Exercise description
Wherever the string "Lepas" turns up in the data, copy the whole line.

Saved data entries

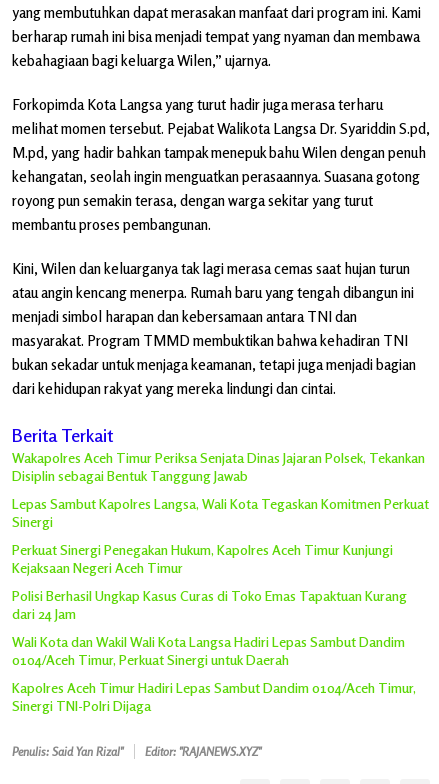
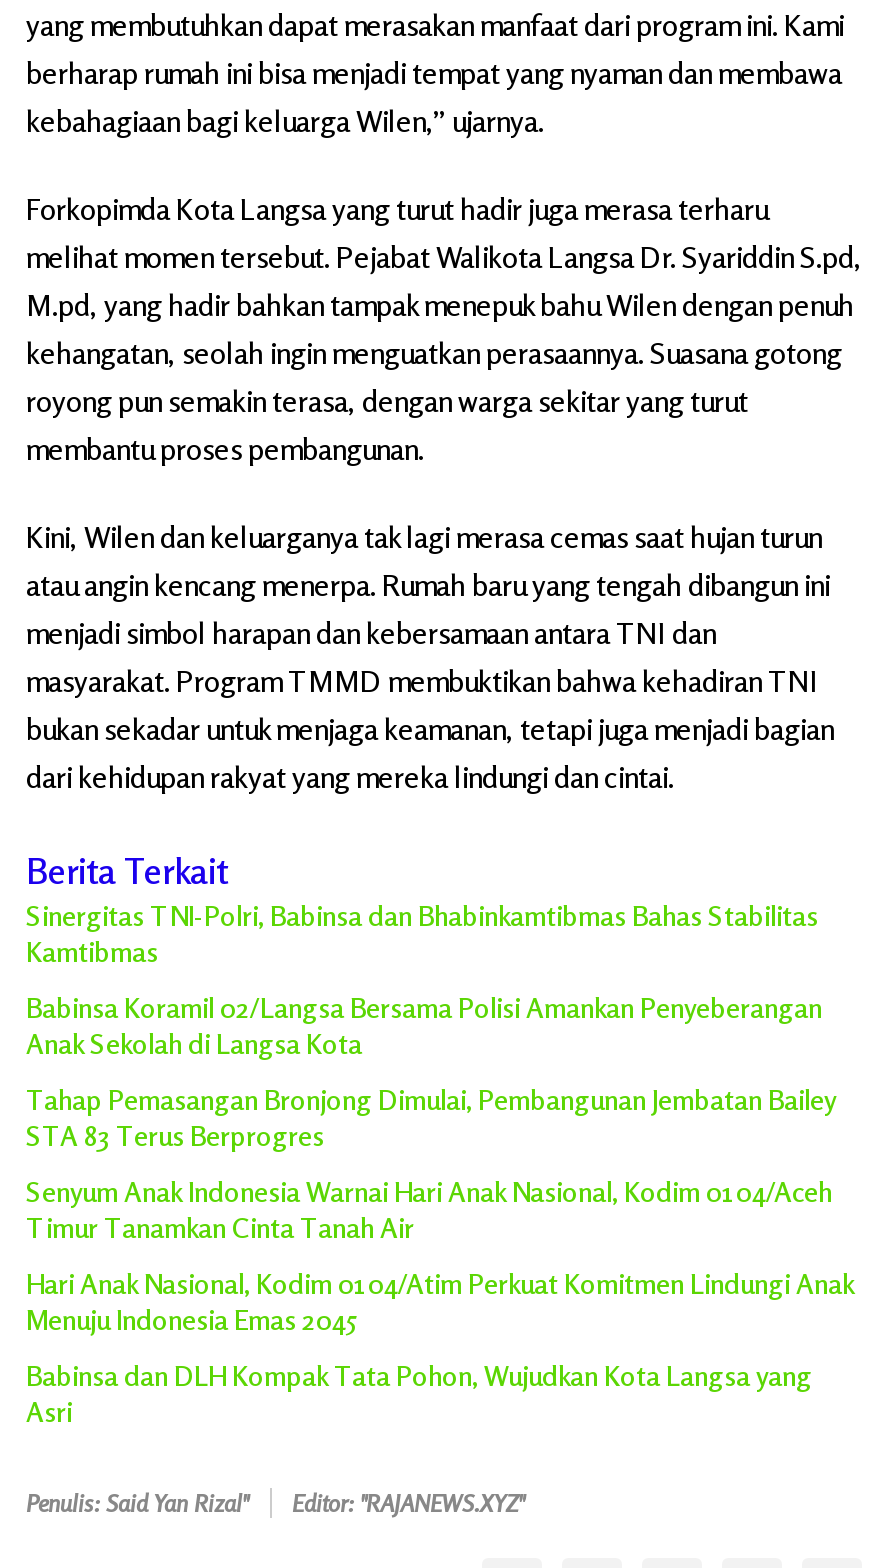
[12,449,425,484] Wakapolres Aceh Timur Periksa Senjata Dinas Jajaran Polsek, Tekankan | Disiplin sebagai Bentuk Tanggung Jawab -> [26,897,818,967] Sinergitas TNI-Polri, Babinsa dan Bhabinkamtibmas Bahas Stabilitas | Kamtibmas
[12,495,429,530] Lepas Sambut Kapolres Langsa, Wali Kota Tegaskan Komitmen Perkuat | Sinergi -> [26,989,822,1059] Babinsa Koramil 02/Langsa Bersama Polisi Amankan Penyeberangan | Anak Sekolah di Langsa Kota
[12,541,393,576] Perkuat Sinergi Penegakan Hukum, Kapolres Aceh Timur Kunjungi | Kejaksaan Negeri Aceh Timur -> [26,1081,836,1151] Tahap Pemasangan Bronjong Dimulai, Pembangunan Jembatan Bailey | STA 83 Terus Berprogres
[12,587,407,622] Polisi Berhasil Ungkap Kasus Curas di Toko Emas Tapaktuan Kurang | dari 24 Jam -> [26,1173,832,1243] Senyum Anak Indonesia Warnai Hari Anak Nasional, Kodim 0104/Aceh | Timur Tanamkan Cinta Tanah Air
[12,633,405,668] Wali Kota dan Wakil Wali Kota Langsa Hadiri Lepas Sambut Dandim | 0104/Aceh Timur, Perkuat Sinergi untuk Daerah -> [26,1265,854,1335] Hari Anak Nasional, Kodim 0104/Atim Perkuat Komitmen Lindungi Anak | Menuju Indonesia Emas 2045
[12,679,416,714] Kapolres Aceh Timur Hadiri Lepas Sambut Dandim 0104/Aceh Timur, | Sinergi TNI-Polri Dijaga -> [26,1357,812,1427] Babinsa dan DLH Kompak Tata Pohon, Wujudkan Kota Langsa yang | Asri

Solution for this task
[12,495,429,530] Lepas Sambut Kapolres Langsa, Wali Kota Tegaskan Komitmen Perkuat | Sinergi -> [26,989,822,1059] Babinsa Koramil 02/Langsa Bersama Polisi Amankan Penyeberangan | Anak Sekolah di Langsa Kota
[12,633,405,668] Wali Kota dan Wakil Wali Kota Langsa Hadiri Lepas Sambut Dandim | 0104/Aceh Timur, Perkuat Sinergi untuk Daerah -> [26,1265,854,1335] Hari Anak Nasional, Kodim 0104/Atim Perkuat Komitmen Lindungi Anak | Menuju Indonesia Emas 2045
[12,679,416,714] Kapolres Aceh Timur Hadiri Lepas Sambut Dandim 0104/Aceh Timur, | Sinergi TNI-Polri Dijaga -> [26,1357,812,1427] Babinsa dan DLH Kompak Tata Pohon, Wujudkan Kota Langsa yang | Asri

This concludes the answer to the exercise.